Встречаю ксендза-поляка, который во время осады прятался тут в подвалах, а сейчас обходит умирающих. Проходим с ним по одной из галерей. Показывает мне на железную дверь, говорит, что там помещение, куда складывали безнадежных. Влезаю в комнату. Свечу фонарем. Весь пол завален мертвецами. Уже поворачиваюсь, чтобы выйти, как вдруг из угла подвала хрип: "Вассер… вассер…"".
Четыре столь разные эпохи и четыре столь одинаковых примера отношения к раненым: "оставленным без всякого призрения на поле битвы", "об этих же несчастных никто и не думает", "упавшего товарища покидали, забывали", "плюнули на все на свете - и на себя, и на других"…
И с этим отношением не может справиться ни одна самая совершенная военно-медицинская служба, потому что она МАТЕРИАЛЬНА, а искривление нравственности, которое вызывает война, - НЕТ.
И тот напоминающий Чистилище страшный немецкий госпиталь в подвалах тарнопольского доминиканского монастыря не есть подтверждение людоедству фашистов, жестоко обращающихся даже со своими ранеными. Разве германский солдат, несколько дней пролежавший среди трупов в мертвецкой и просящий пить ("Вассер… вассер…"), сильно отличался от медленно умиравших на Бородинском поле калек, поедавших падаль?
Долгое время было принято считать, что бросать своих раненых было уделом только гитлеровцев.

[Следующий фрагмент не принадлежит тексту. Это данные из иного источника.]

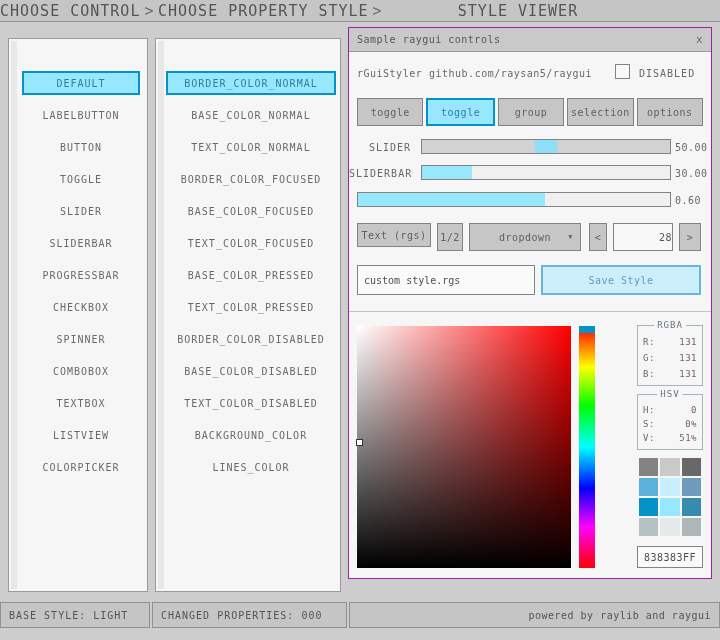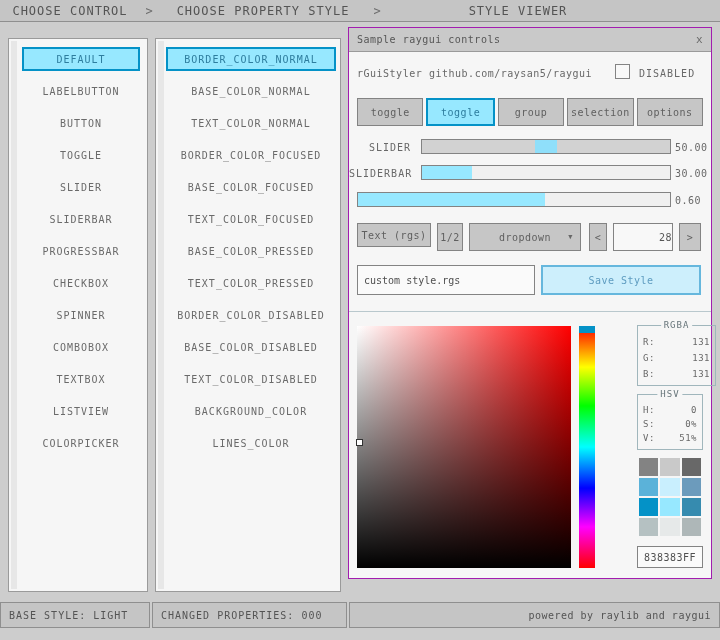--- a/index.html
+++ b/index.html
@@ -15,7 +15,7 @@
   
   .topbar { position:absolute; left:0; top:0; width:720px; height:22px;
     background:#c5c5c5; border-bottom:1px solid #8f8f8f;
-    display:flex; align-items:center; font-size:12px; color:#545454; }
+    display:flex; align-items:center; font-size:15px; color:#545454; }
   .tb-sec { text-align:center; letter-spacing:1px; white-space:nowrap; }
   .tb-sec.s1 { width:140px; }
   .tb-sec.s2 { width:210px; }

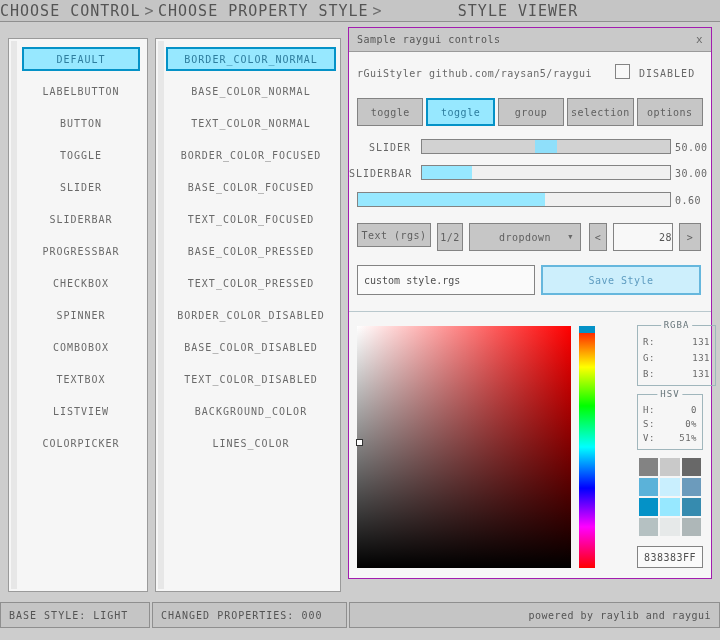--- a/index.html
+++ b/index.html
@@ -33,7 +33,7 @@
     font-size:10px; letter-spacing:1px; color:#6a6a6a; white-space:nowrap; }
   .controls-panel .list-item { width:118px; }
   .properties-panel .list-item { width:170px; }
-  .list-item.selected { background:#97e8ff; border:2px solid #0492c7; color:#2e7d9e; }
+  .list-item.selected { background:#97e8ff; border:2px solid #0492c7; color:#2e7d9e;margin-top:24px; }
 
   
   .window { position:absolute; left:348px; top:27px; width:364px; height:552px;

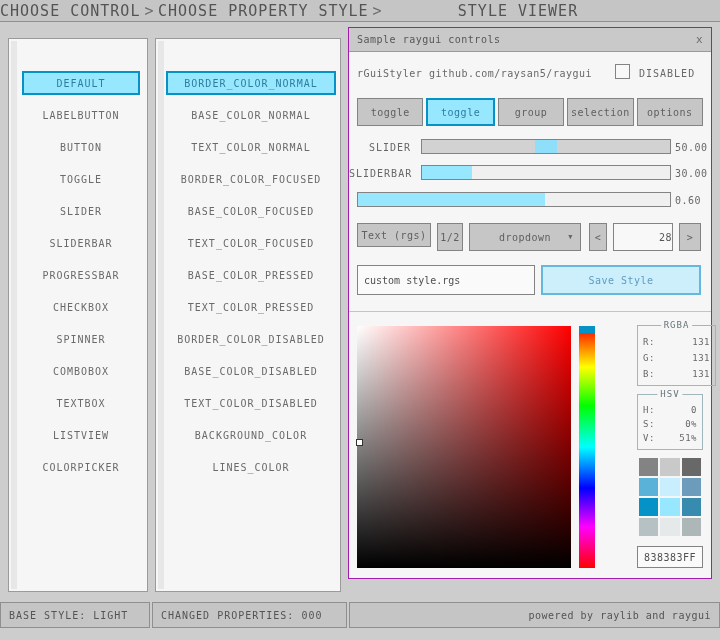--- a/index.html
+++ b/index.html
@@ -88,7 +88,7 @@
   .hue-marker { position:absolute; left:0; width:100%; height:7px; background:#0492c7; }
 
   .groupbox { position:absolute; border:1px solid #a0b6bc; }
-  .rgba-box { left:288px; top:297px; width:79px; height:61px; }
+  .rgba-box { left:288px; top:297px; width:66px; height:61px; }
   .hsv-box  { left:288px; top:366px; width:66px; height:56px; }
   .gb-title { position:absolute; top:-6px; left:50%; transform:translateX(-50%);
     background:#f6f6f6; padding:0 3px; font-size:9px; letter-spacing:1px; color:#67757a; }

Нас воспитывали на крылатой суворовской фразе: "Сам погибай, но товарища выручай", забывая, что в первую очередь она относилась к сплоченности и взаимовыручке в бою. Но мы ее воспринимали более глобально: как бы ни было тяжело - раненого неси на себе.
Действительно, на войне бывали моменты, когда, если позволяла ситуация, с собой уносили не только раненых, но и убитых. А бывало, что раненых приходилось бросать. В противном случае половина армии могла превратиться в сиделок и носильщиков, выручающих другую половину.
И раненых бросали. И добивали свои же.
И делали это не только гитлеровцы. И не только "верные сталинцы". Идеология здесь ни при чем.
Я недаром упоминал выше раненых 1812 года, которые "из сострадания, добивали друг друга…".